Horses from Tom Barr`s farm at Balephetrish being loaded into a lighter at Scarinish pier for transportation to the ferry in the early 20th century.
Heylipol Church
Postcard of Heylipol Church
Courtesy of Mr Angus Munn
Known locally as ‘Eaglais na Mòintich’ (Moss Church), the church was built in 1902, replacing a former church building erected on the site in the 19th century. The name Heylipol is derived from the Norse for Holy Town suggesting early Christian settlement in the area.
Designed by William MacKenzie, the church is of cruciform Gothic design with a bell tower over the entrance porch. Externally it is faced with dressed granite from a local quarry. The pews can accommodate 365 worshippers.
The pulpit has wooden panels carved by boys from a woodwork class organised by Lady Victoria Campbell, daughter of the 8th Duke of Argyll, a benefactress to the people of Tiree in the late 19th and early 20th centuries.
Black and white postcard of Heylipol Church.
Heylipol Church.
The ‘Mary Stewart’ in Scarinish harbour.
Photograph of the schooner ‘Mary Stewart’ in Scarinish harbour in the early 20th century.
Courtesy of Mr Angus Munn
This photograph taken in the 1920s or 1930s shows the ‘Mary Stewart’ in Scarinish harbour with the Temperance Hotel on the right and MacArthurs’ general store on the left. Built by Barclay in Ardrossan in 1868, the sixty-four foot long ‘Mary Stewart’ was rigged as double-topsail schooner and had a tonnage of sixty-five.
Originally trading on the Irish coast, she was bought in 1908 for Donald MacLean of Scarinish by his relation, Dugald MacKinnon. Dugald was known as Dùghall an Òir (Dugald of the gold) because he had had been successful in the Australian Gold Rush.
Donald MacLean, with his sons as crew, traded up and down the West Coast of Scotland carrying coal and other cargo until the late 1930s when steam superseded sail. The remains of the ‘Mary Stewart’ can still be seen in Scarinish harbour.
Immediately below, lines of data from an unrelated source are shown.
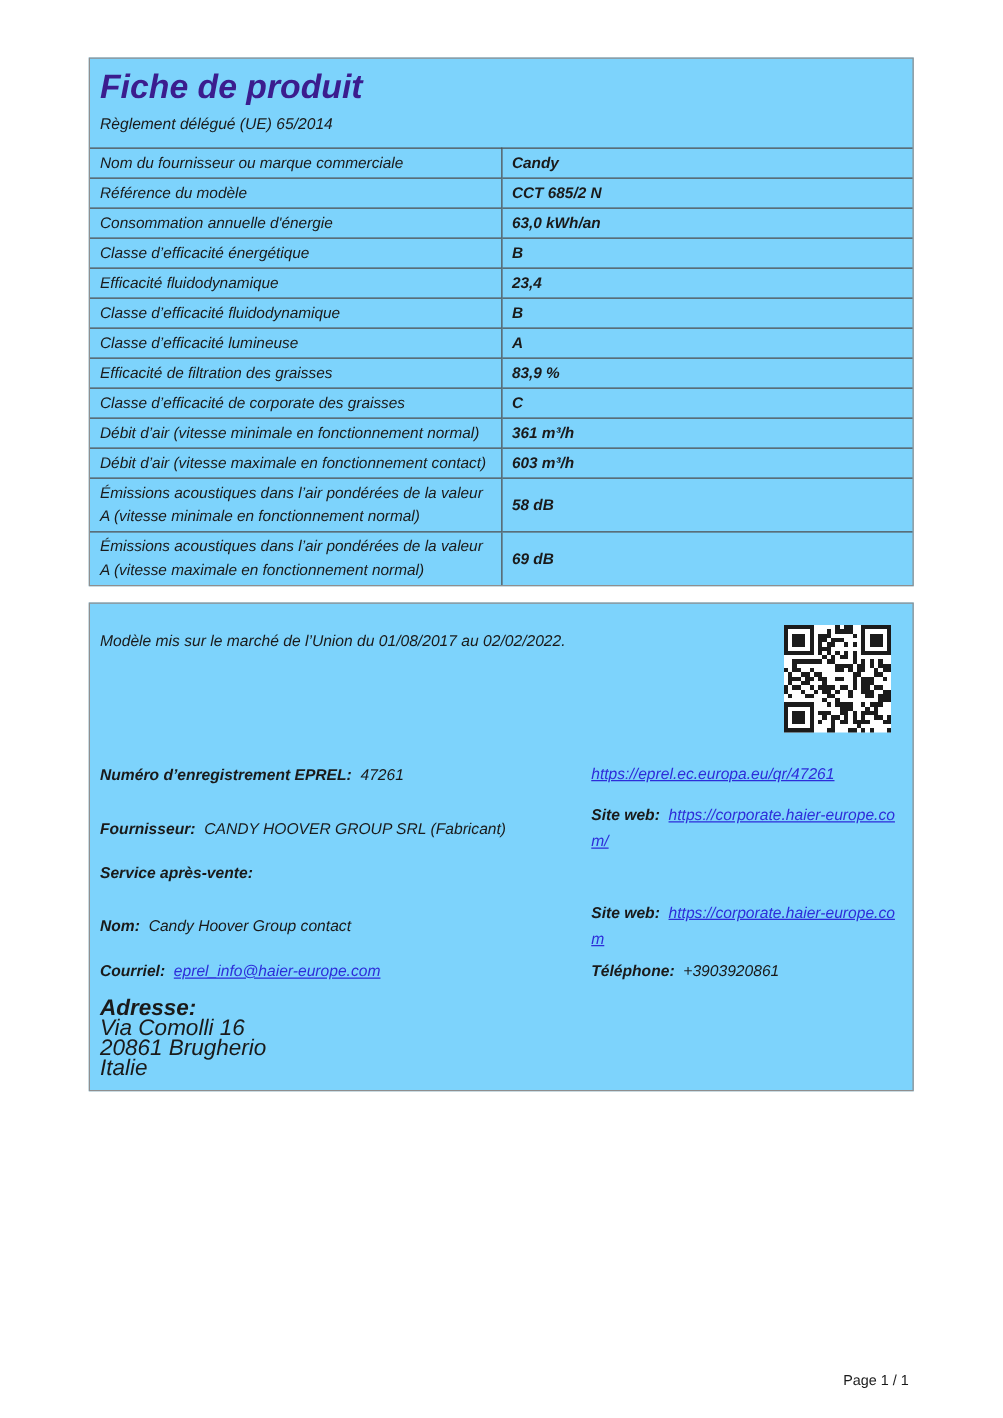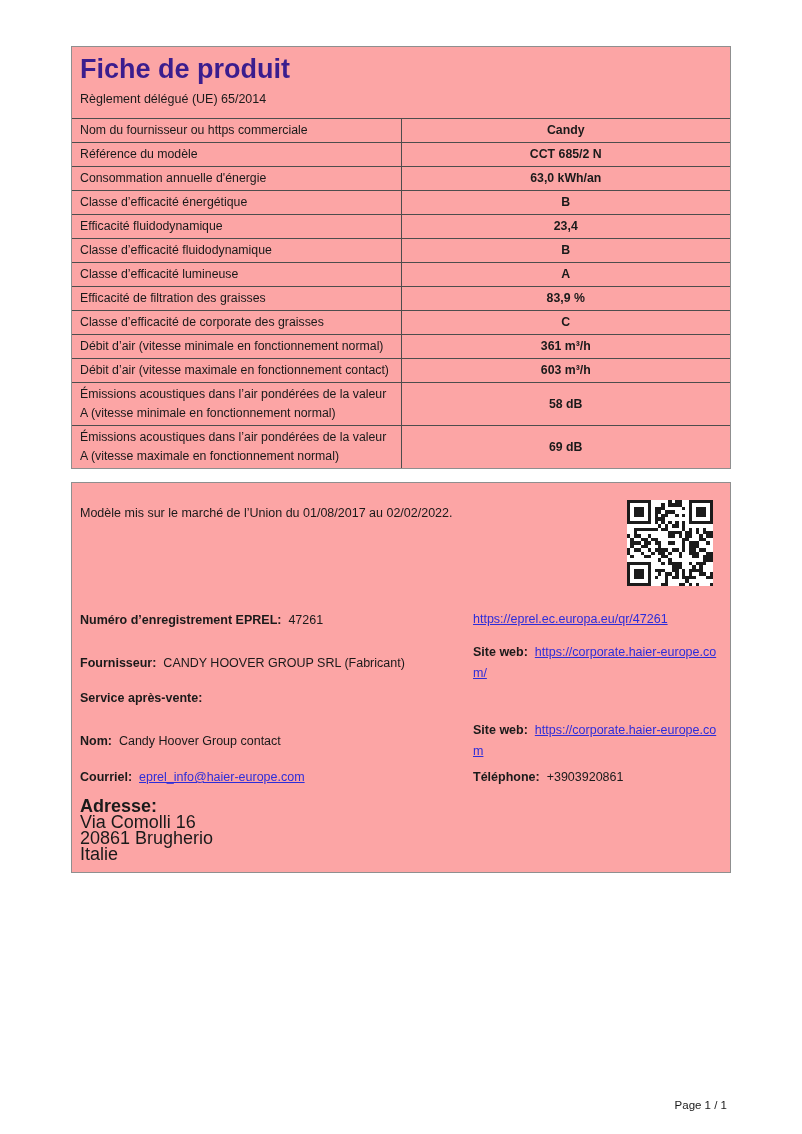--- a/index.html
+++ b/index.html
@@ -14,7 +14,7 @@
   .sheet { position: relative; width: 802px; height: 1134px; }
 
   
-  .box { margin: 0 71px; border: 1px solid #8f8f8f; background: #fca5a5; }
+  .box { margin: 0 71px; border: 1px solid #8f8f8f; background: #7dd3fc; font-style: italic; }
   .box-top { margin-top: 46px; }
   .doc-title {
     color: #3b1d8e;

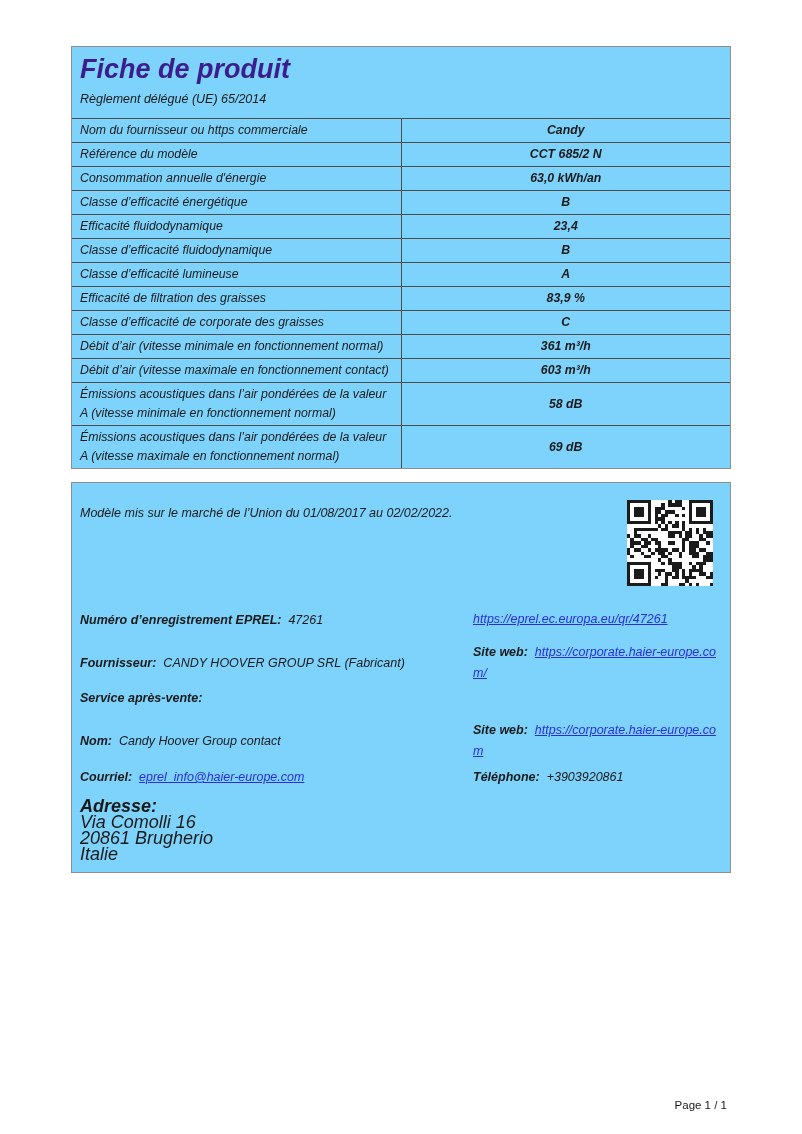--- a/index.html
+++ b/index.html
@@ -89,7 +89,7 @@
     <table class="spec">
       <tbody>
         <tr>
-          <td class="lbl">Nom du fournisseur ou https commerciale</td>
+          <td class="lbl">Nom du fournisseur ou marque commerciale</td>
           <td class="val">Candy</td>
         </tr>
         <tr>

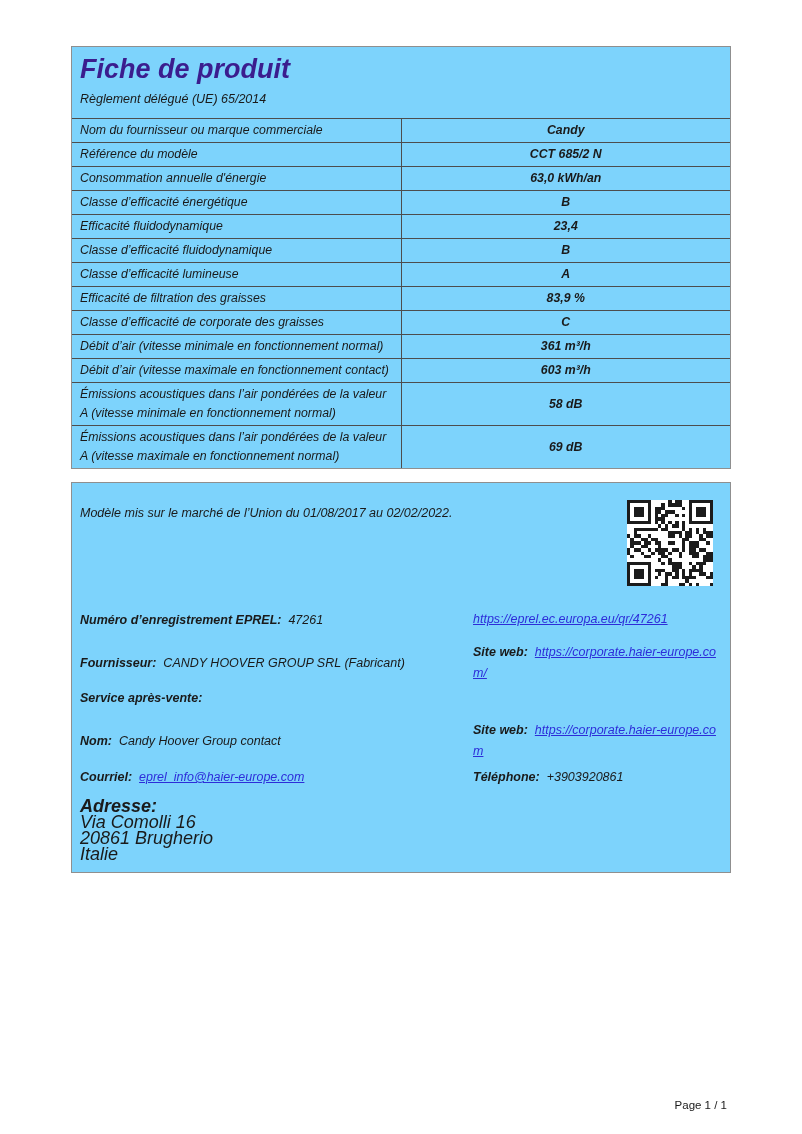--- a/index.html
+++ b/index.html
@@ -43,7 +43,7 @@
     vertical-align: middle;
   }
   table.spec td.lbl { width: 50%; border-right: 1px solid #4d4d4d; }
-  table.spec td.val { width: 50%; font-weight: bold; text-align: center; }
+  table.spec td.val { width: 50%; font-weight: bold; }
 
   
   .box-bottom { margin-top: 13px; position: relative; padding: 16px 8px 10px 8px; }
Black and white photograph of the Mary Stewart in Scarinish harbour.
The Mary Stewart in Scarinish harbour with MacArthur`s Store in the background at the left and the Scarinish Hotel on the right, photographed in the early 20th century.
Nurse Flora MacLean of Balevullin
Photograph of Nurse Flora MacLean of Balevullin.
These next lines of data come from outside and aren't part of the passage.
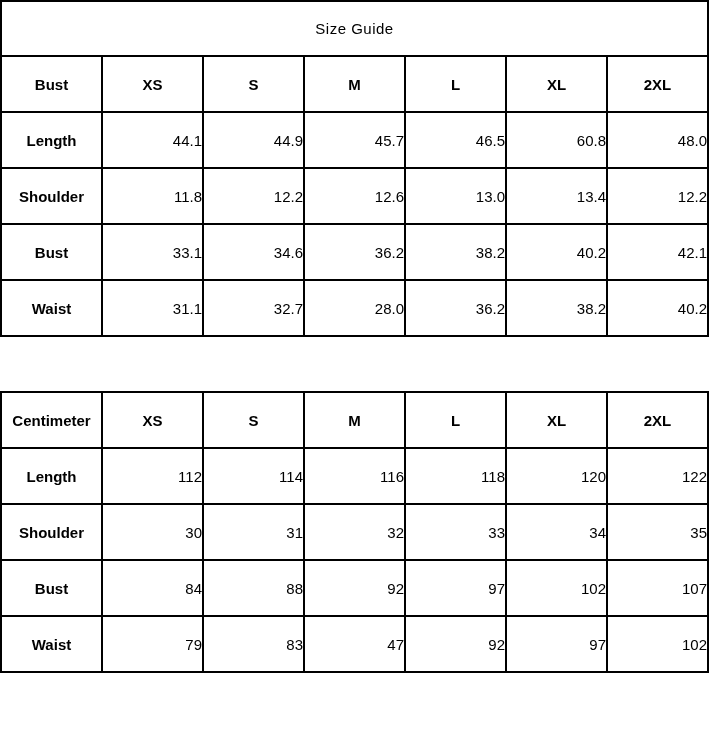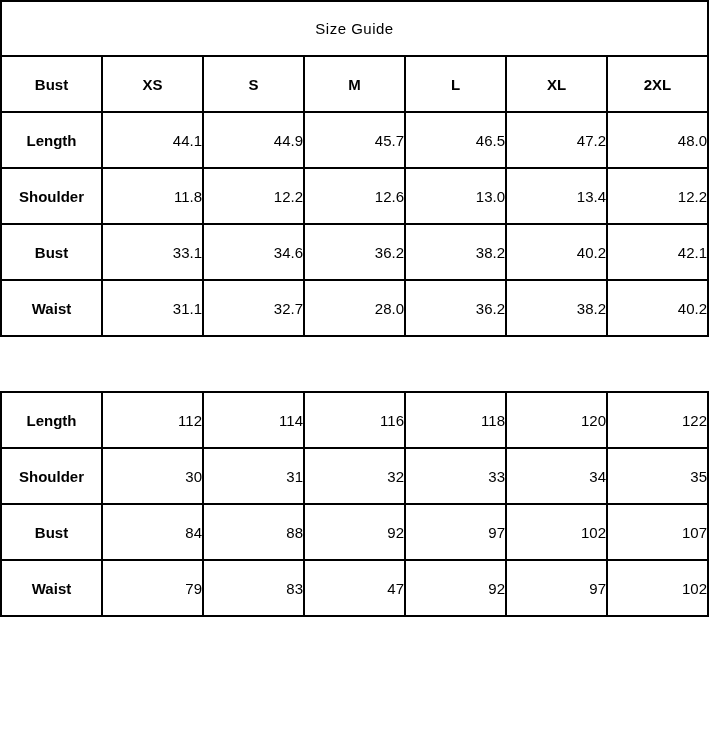--- a/index.html
+++ b/index.html
@@ -88,7 +88,7 @@
         <td class="value-cell">44.9</td>
         <td class="value-cell">45.7</td>
         <td class="value-cell">46.5</td>
-        <td class="value-cell">47.2</td>
+        <td class="value-cell">60.8</td>
         <td class="value-cell">48.0</td>
       </tr>
       <tr class="data-row">

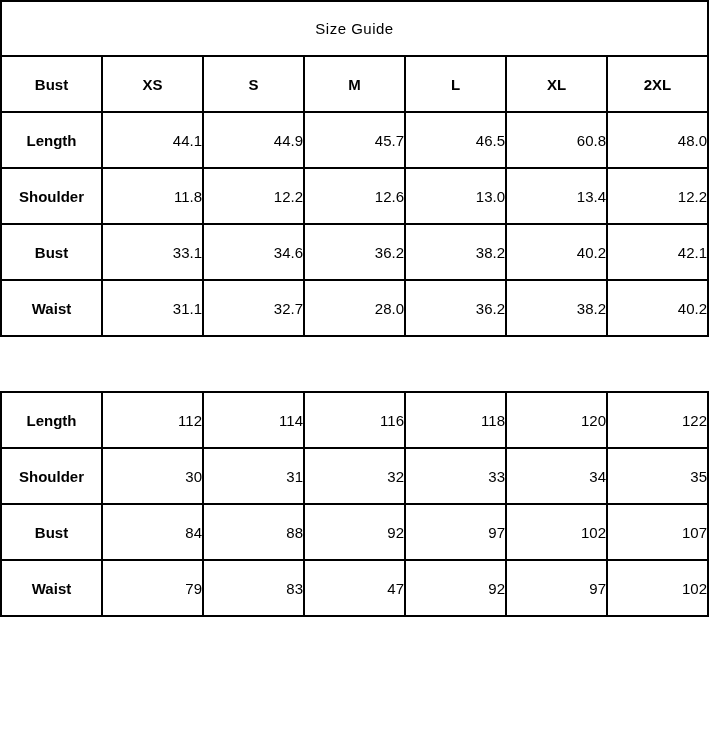--- a/index.html
+++ b/index.html
@@ -125,6 +125,15 @@
 
   <table class="size-table">
     <tbody>
+      <tr class="header-row">
+        <th>Centimeter</th>
+        <th>XS</th>
+        <th>S</th>
+        <th>M</th>
+        <th>L</th>
+        <th>XL</th>
+        <th>2XL</th>
+      </tr>
       <tr class="data-row">
         <th class="row-label">Length</th>
         <td class="value-cell">112</td>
Courtesy of Mrs Flora MacKinnon
Flora MacLean of Balevullin was a nurse in Glasgow at the beginning of the 20th century. While working with children in the city she contracted tuberculosis. Her career finished, she left the pollution of the city for the sunshine and fresh air of her native island.
At the back of her thatched house in Balevullin she set up a tent where she lived much of the year. Her house was one of the few on Tiree with a back door which faces west, the direction of the prevailing wind. Most Tiree houses, until recently, have been built ‘back to the wind, face to the sun’.
She died in 1918 and is buried at Soroby. Her niece, Flora MacKinnon, also lives in Balevullin and is one of the island’s district nurses.
Black and white photograph of nurse Flora MacLean of Balevullin.
Nurse Flora MacLean of Balevullin who died in the 1920s, an aunt of nurse Flora MacKinnon of Balevullin.